I've said recently that my house is a pig-sty, and perhaps not fit for human occupation. I am not exaggerating.
After a whole week off, I finally got busy today and started to do something about it. I tidied up the basement, moved a whole bunch of stuff down there, in order to pull up the carpet in the dining room.
It's worse than I thought.
My guys have been sending me messages that I have not noticed, and have very nicely relieved themselves around the perimeter of the room. The carpet is filthy, and the moisture appears to have travelled up the wall of the divider between the kitchen and living room as well as soaked through some cardboard and split the veneer on a bookcase I hoped to assemble (a fairly expensive bookcase and one I have wanted for a very long time).
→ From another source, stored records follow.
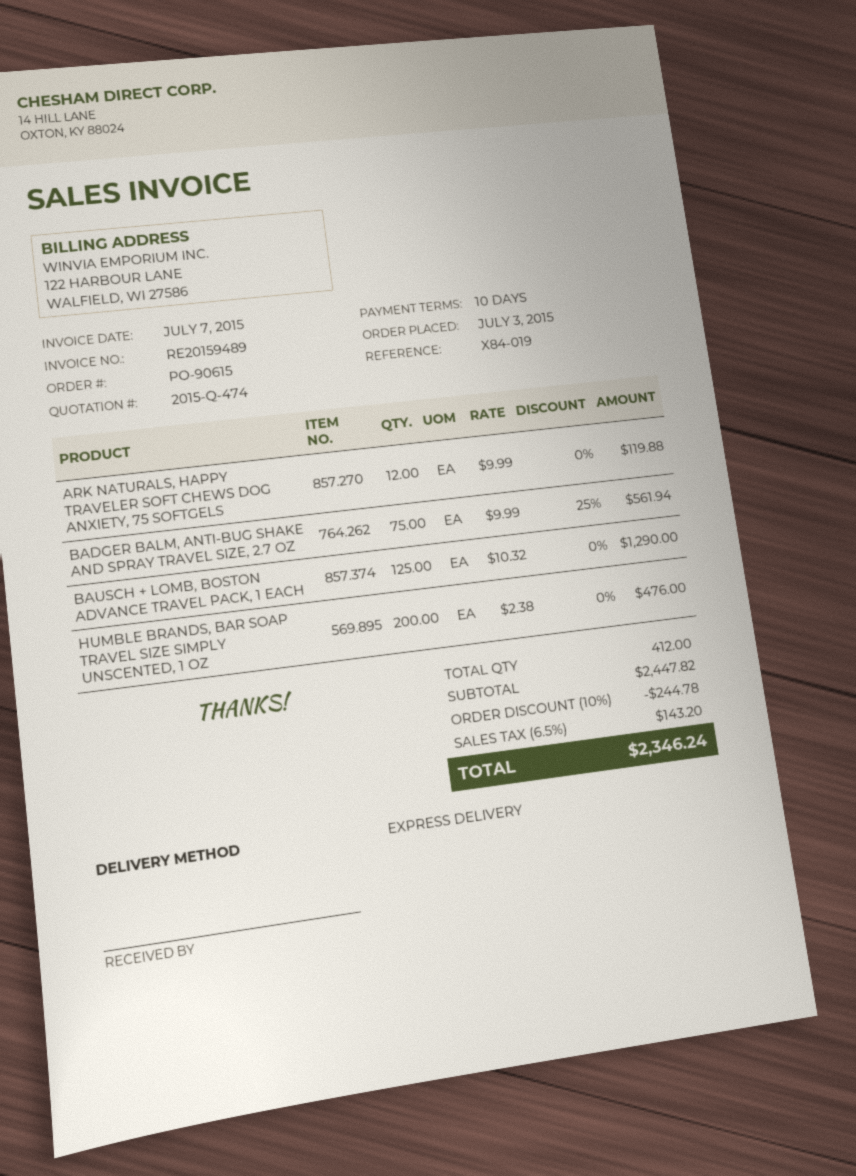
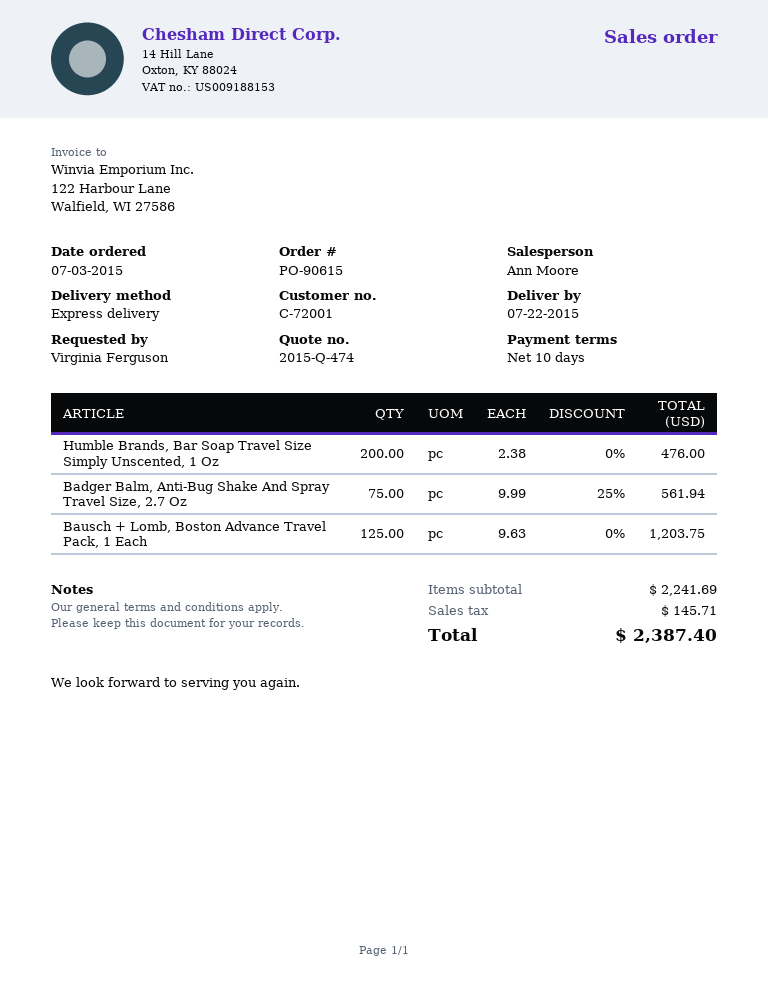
ARK NATURALS, HAPPY TRAVELER SOFT CHEWS DOG ANXIETY, 75 SOFTGELS: 12 x 9.99 = 119.88 -> none
BAUSCH + LOMB, BOSTON ADVANCE TRAVEL PACK, 1 EACH: 125 x 10.32 = 1290.00 -> 125 x 9.63 = 1203.75
subtotal: 2447.82 -> 2241.69
discount: 10% = 244.78 -> none
tax: 143.20 -> 145.71
total: 2346.24 -> 2387.40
The afternoon proceeded thus:
Job number one: tidy basement (no photographic evidence, because I do not want to be committed to a mental health facility).
Job number two: move stuff around in the basement to make room for more stuff.
Job number three: move this downstairs.
Pause to consider that I should have a "grab box" garage sale. I haven't really opened these boxes in a year, so I obviously don't need this stuff.
Job number four: assess damage.
Job number five: pour myself a stiff drink and consider that I am a very foolish person, and that my apathy and lack of motivation might quite possibly cost me a lot of money. Also wonder if my health insurance plan covers renovations. Likely not.
I am shocked that I have let things go this far. Really, I thought the smell was a neglected cat box downstairs, which admittedly, didn't get cleaned as often as it should have. I realized that the carpet was a different colour, but I have black cats that shed all the time and beige carpet. I knew that I wasn't vacuuming like I should, but I was going to pull it up, very shortly. Really, I was.
Right now, I am considering blowing off my plans for the evening and having a stab at that carpet. I'm already filthy, and that carpet's not going to remove itself.
But, part of my depression comes from isolation, and bailing on invitations from friends will not fix that part of it.
And, I'm embarrassed to admit this, but I will anyway. Tidying up this afternoon was a form of procrastination - I should have been studying. Hell, I should have been tidying up and studying all week, but instead, I was shopping, knitting, reading and visiting with people. Now, in the space of 36 hours, I plan to do all the things I should have done during the last week.
My failure to manage my time is appalling. I used to be good at this. I truly wonder what happened.